Every year on New Year's Eve, I make a wish. For my family to stay healthy. For my family to stay safe. And for my children to continue to make progress in the speech therapy programs in which they are involved.
This year, that last wish will come with a sigh of relief, thanks to the new law that was signed by Illinois Governor Quinn.
I found this memo on my Apraxia-Kids website. Just wanted to share!

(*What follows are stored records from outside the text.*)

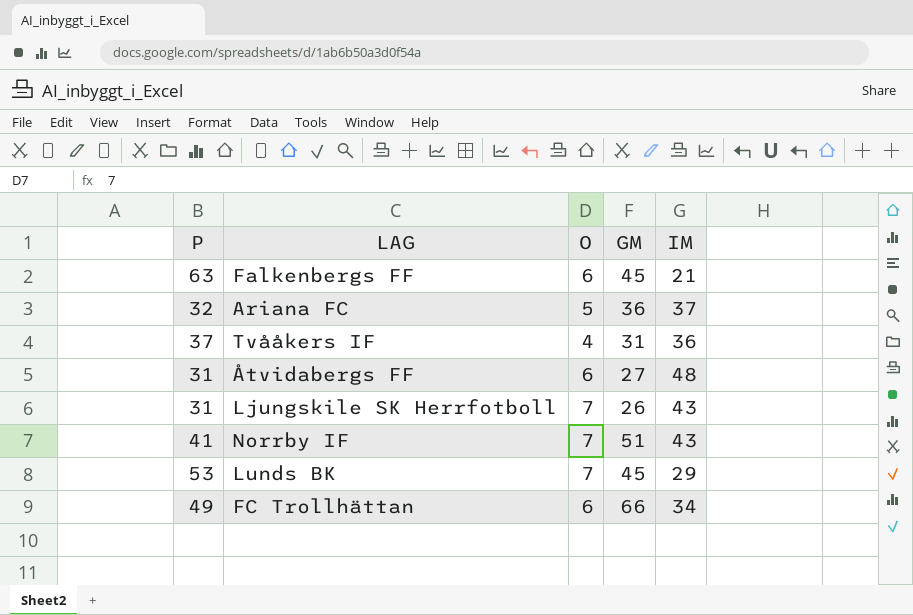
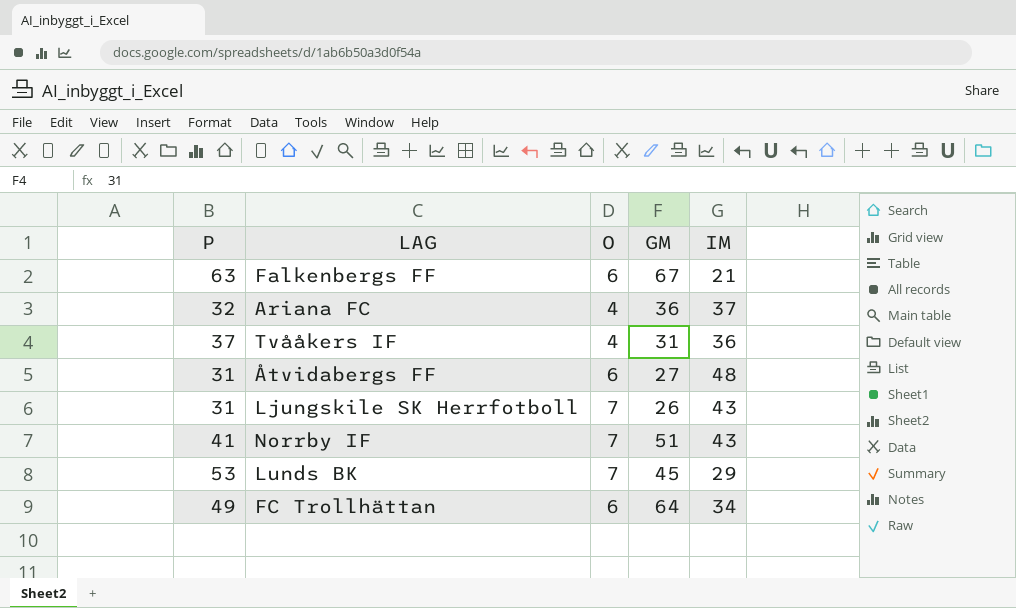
Falkenbergs FF | GM: 45 -> 67
Ariana FC | O: 5 -> 4
FC Trollhättan | GM: 66 -> 64

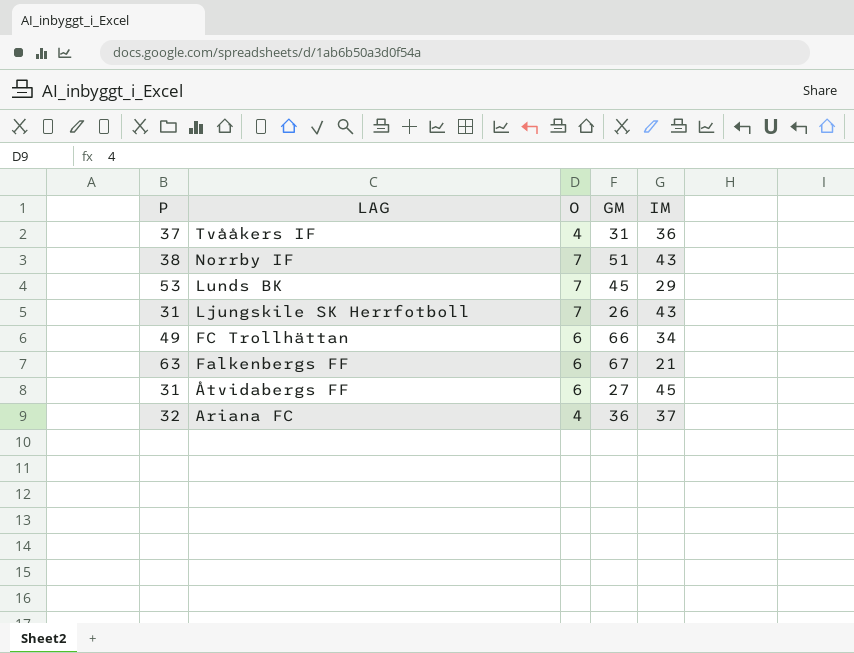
row order: none -> LAG descending
Norrby IF | P: 41 -> 38
FC Trollhättan | GM: 64 -> 66
Åtvidabergs FF | IM: 48 -> 45

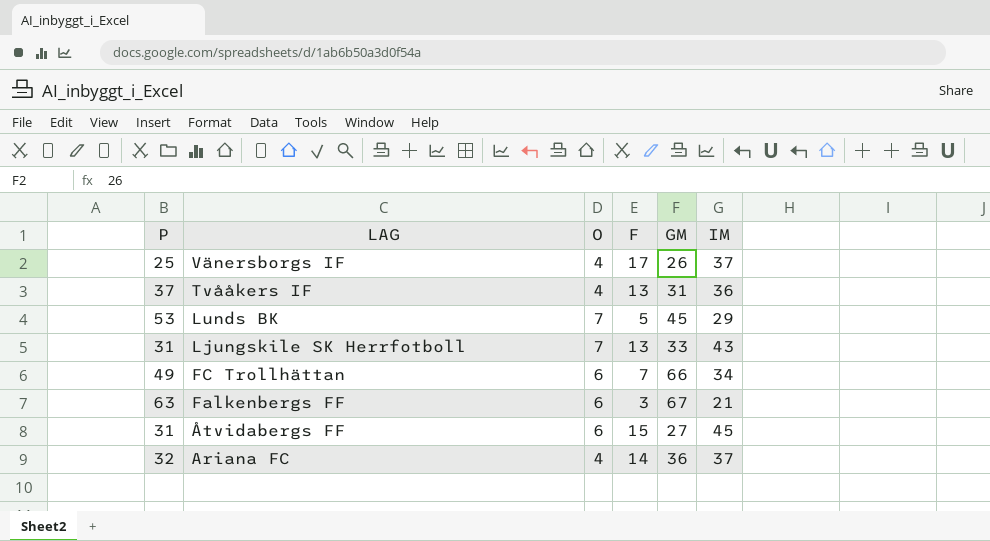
column F | position: none -> 4
row Norrby IF: 38 | 7 | 51 | 43 -> none
row Vänersborgs IF: none -> 25 | 4 | 17 | 26 | 37
Ljungskile SK Herrfotboll | GM: 26 -> 33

2009 Walk for Children with Apraxia of Speech, "Unlock our Voice, Open Our Future" a Great Success! Thank you for your generous support of the 2009 walk-a-thon for children with apraxia of speech! Over 2,000 walkers helped to raise awareness about apraxia in 29 states and 3 countries. With your help, we raised over $225,000 to help the Childhood Apraxia of Speech Association of North America (CASANA) continue to provide support, information, research, and education about this serious speech disorder. Your generous donations and support will help CASANA to continue to provide these valuable resources so that children with apraxia of speech can reach their full potential. The success of this year’s fundraising efforts will also allow CASANA to expand these programs in 2010.
Congratulations to the top fundraising site, Abbie’s Angels/Long Island Walk for Children with Apraxia which raised over $41,000 for CASANA’s programs and research! We will be working with the Walk Coordinator to schedule a free “Apraxia 101” workshop in their community for Spring 2010.
All of the feedback that we have received so far has been that adults and children alike had a great time at the walks and that people are already looking forward to the 2010 Walks. Despite cold and rainy weather at some of the locations (Long Island had a Nor’Easter blow though the day of their walk!), people came out in large numbers to walk in support of our children.
A special thanks to all of the walk coordinators and volunteers around the country. Walk coordinators included:
•Alaska Walk: Holly Hammer •Baltimore Area Walk: Sarah Willey •Chicago Area Walk: Michelle Brady Kowalski, Barbara Matt, and Holly Olmstead-Hickey •Deposit, NY Walk: Rachel Tucker •Fort Worth/Dallas, Texas Walk: Anne Devlin •Iowa Walk: Stephanie Howard •Long Island Walk (Abbie’s Angels): Jenn Forte •Louisiana Walk: Georgina Davis and Tara Millet •Minnesota Walk: Jessica Mevissen and Michelle Rutoski •New Jersey Walk: Jacqueline Cohen •Ohio Walk: Tiffany Bafford, assisted by Amy Clarke and Jennifer Tighe •Pittsburgh Area Walk: Sue Freiburger •San Francisco Area Walk: Monique Eurich and Monique Zammarron •St. Louis Area Walk: Jennifer Weber Additionally, we would like to recognize and thank our "Virtual Walkers" and their efforts! Thank you so much! Below are the top three "Virtual Walks"!
•Hillary Lunning •Henry Lee •Sandra Tanana We hope to have even more national sites for next year's walk! Please contact CASANA Walk Coordinator Sue Freiburger at email@example.com if you would like to help organize a walk, large or small, in your town or city in 2010.
Our little Chicago group itself raised $37,914.00! Kaitlyn's Krew raised $365.00! Thank you for your support!